Prior to this Obama, for one, was keen to rule out any charge that he and his allies planned to overthrow Gaddafi. “Broadening our military mission to include regime change would be a mistake”, he told the American public last month. It was a stance dictated by the knowledge that doing otherwise would not go down well in the Arab world. It was one thing to drop bombs on Arab cities in the name of humanitarian exigency, but, in the context of Bush’s war in Iraq, an entirely different matter when the goal was to get rid of a government. In the wake of a growing stalemate in Libya, however, that had changed. Now, the trio of war leaders said in their Op-Ed: “Colonel Gaddafi must go, and go for good”.

The cynic will say that the curtain has now been pulled aside to reveal the real motives behind the NATO campaign, for which the expression of humanitarian concern was a convenient cover. The real goal was to extract payback from an Arab leader who was a real thorn in the West’s flesh not that long ago, whether by cocking a snook at the Reagan White House, funding and arming groups like the IRA which came close to assassinating a British prime minister or stirring up trouble in a host of Arab and African countries whose leaders were allies of the West.

Muammar and Tony: the former British PM is on the payroll, says Gaddafis son, Saif

According to this scenario this was too good an opportunity to settle some old scores, notwithstanding Gaddafi’s humbling, not to say embarrassing efforts to ingratiate himself with the West in recent years (his new pals included Tony Blair, who was on the family payroll according to Gaddafi’s son Saif, and Silvio Berlusconi who is said to have got the idea of hosting his now infamous “bunga-bunga parties” from Gaddafi). That Libya also produces the highest grade oil of any Arab state and that the people who are slated to take over from Gaddafi will likely be grateful to the West in all the most suitable and appropriate ways is a bonus, and a big one at that.

Muammar and Silvio: Gaddafi "introduced Italian leader to bunga-bunga parties"

All of this may well be true but to suggest, as some might, that The New York Times story is therefore a very timely and convenient excuse for NATO to escalate the war against Gaddafi would be a good deal more credible if the story itself was dodgy and on the level of say Judith Miller’s notorious aluminum tubes report, a piece of fiction which helped the Bush White House raise the spectre of a nuclear-armed Saddam Hussein to justify the Iraq war while staining The NYTimes’ reputation, some say indelibly.

But that doesn’t seem to be the case.

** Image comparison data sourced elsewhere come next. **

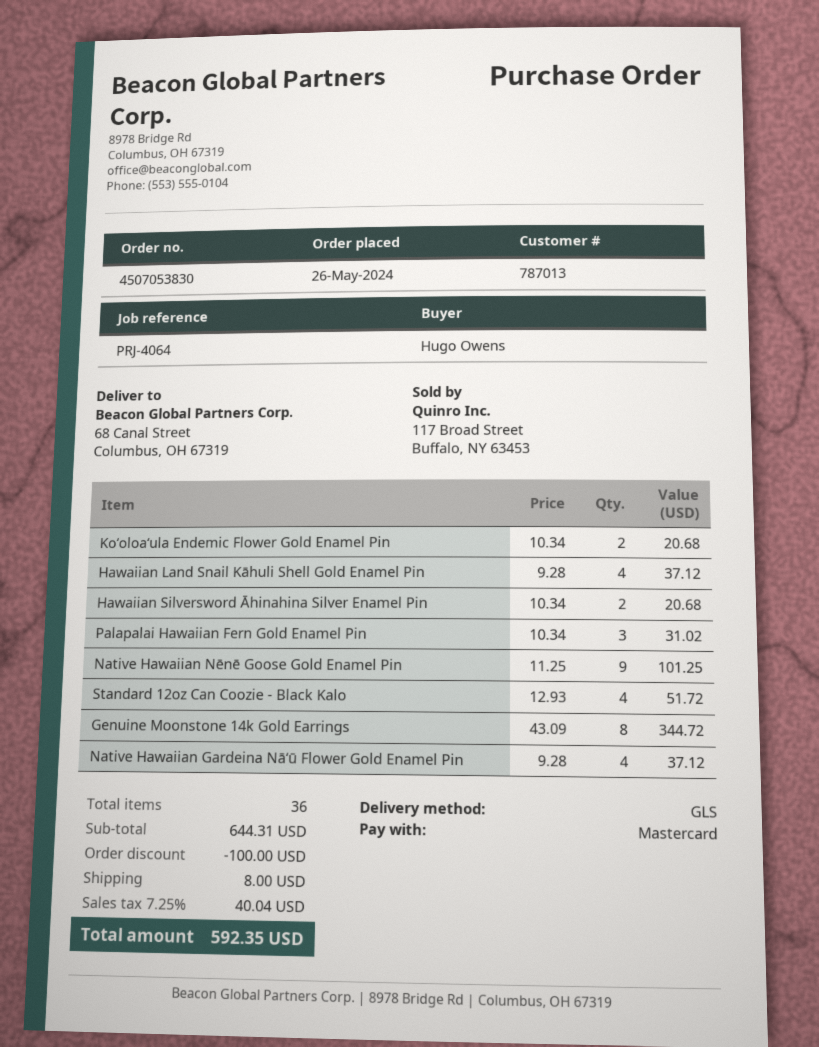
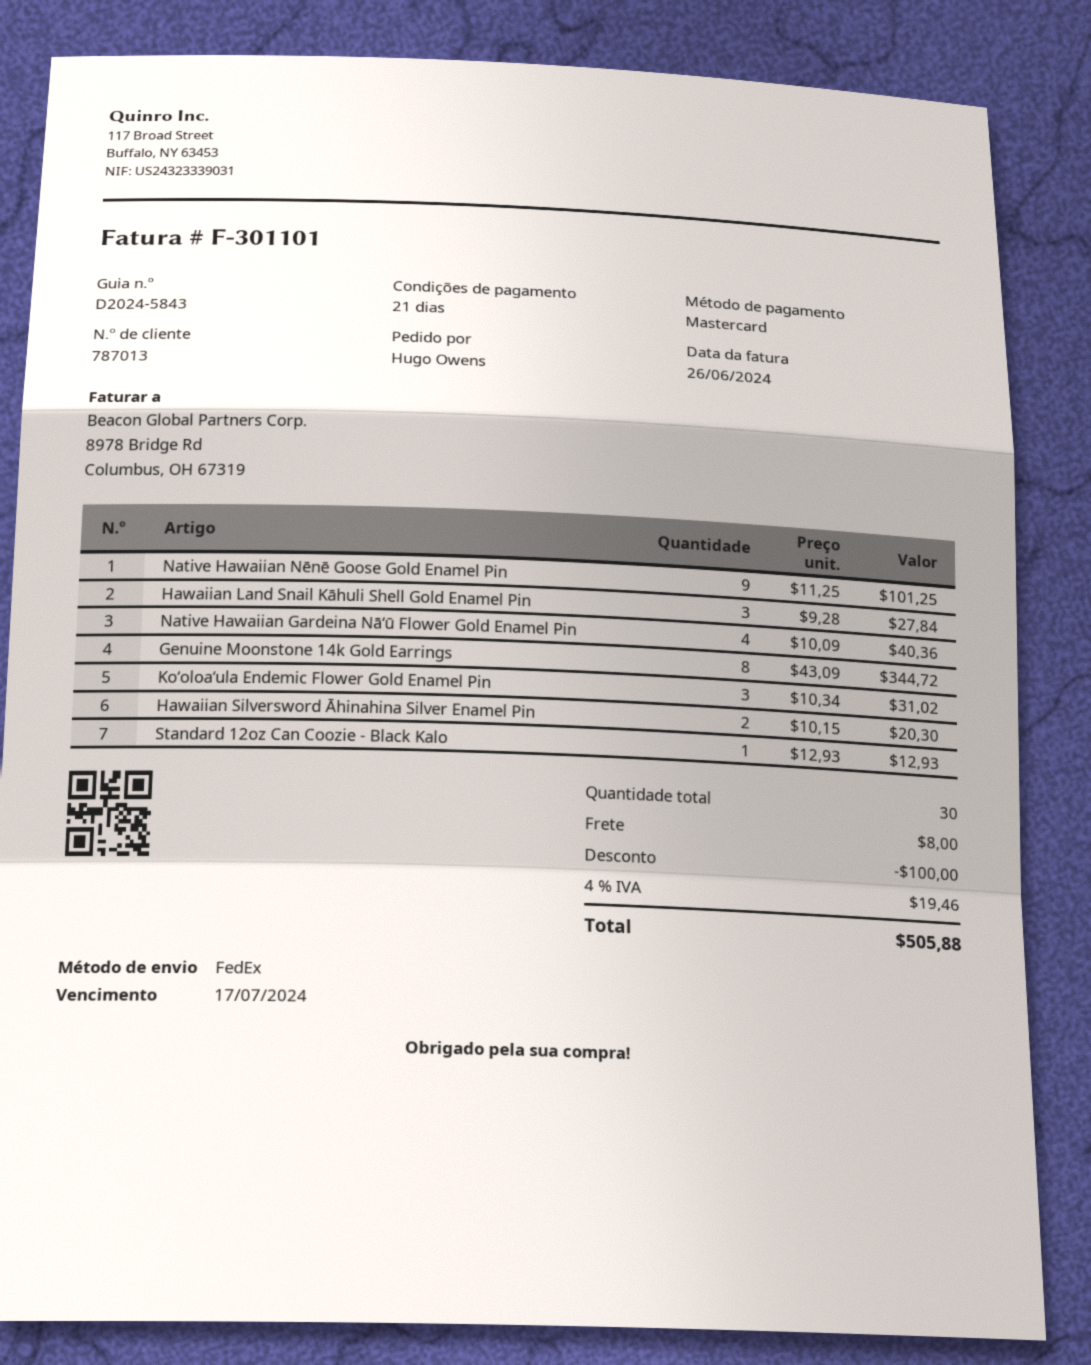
shipping method: GLS -> FedEx
Koʻoloaʻula Endemic Flower Gold Enamel Pin: 2 x 10.34 = 20.68 -> 3 x 10.34 = 31.02
Hawaiian Land Snail Kāhuli Shell Gold Enamel Pin: 4 x 9.28 = 37.12 -> 3 x 9.28 = 27.84
Hawaiian Silversword Āhinahina Silver Enamel Pin: 2 x 10.34 = 20.68 -> 2 x 10.15 = 20.30
Palapalai Hawaiian Fern Gold Enamel Pin: 3 x 10.34 = 31.02 -> none
Standard 12oz Can Coozie - Black Kalo: 4 x 12.93 = 51.72 -> 1 x 12.93 = 12.93
Native Hawaiian Gardeina Nāʻū Flower Gold Enamel Pin: 4 x 9.28 = 37.12 -> 4 x 10.09 = 40.36
total quantity: 36 -> 30
tax: 7.25% = 40.04 -> 4% = 19.46
total: 592.35 -> 505.88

The NYTimes reporter, CJ Chivers was able to examine and photograph remnants of three mortars fired last week at Misurata, each filled with twenty-one “submunitions”, i.e. smaller bombs designed to kill people and penetrate armor. He was also able to trace the bombs to their Spanish manufacturer, Instalaza and quoted Human Rights Watch, the New York-based advocacy group which verified that cluster bombs were being used by the Libyan government forces.

A young Iraqi victim of American cluster bombs

For good measure, Chivers noted that the United States is not amongst the countries who have signed a Convention barring their use, implying therefore that any attempt by America to make a human rights issue out of all this would sound hypocritical to say the least. (US forces also used the weapon in Iraq, causing sometimes terrible civilian casualties) He also spoke to eye witnesses who had been nearby when the cluster mortars landed and exploded. So all in all a solid, well-reported piece of journalism and an article of which The New York Times can be justifiably proud.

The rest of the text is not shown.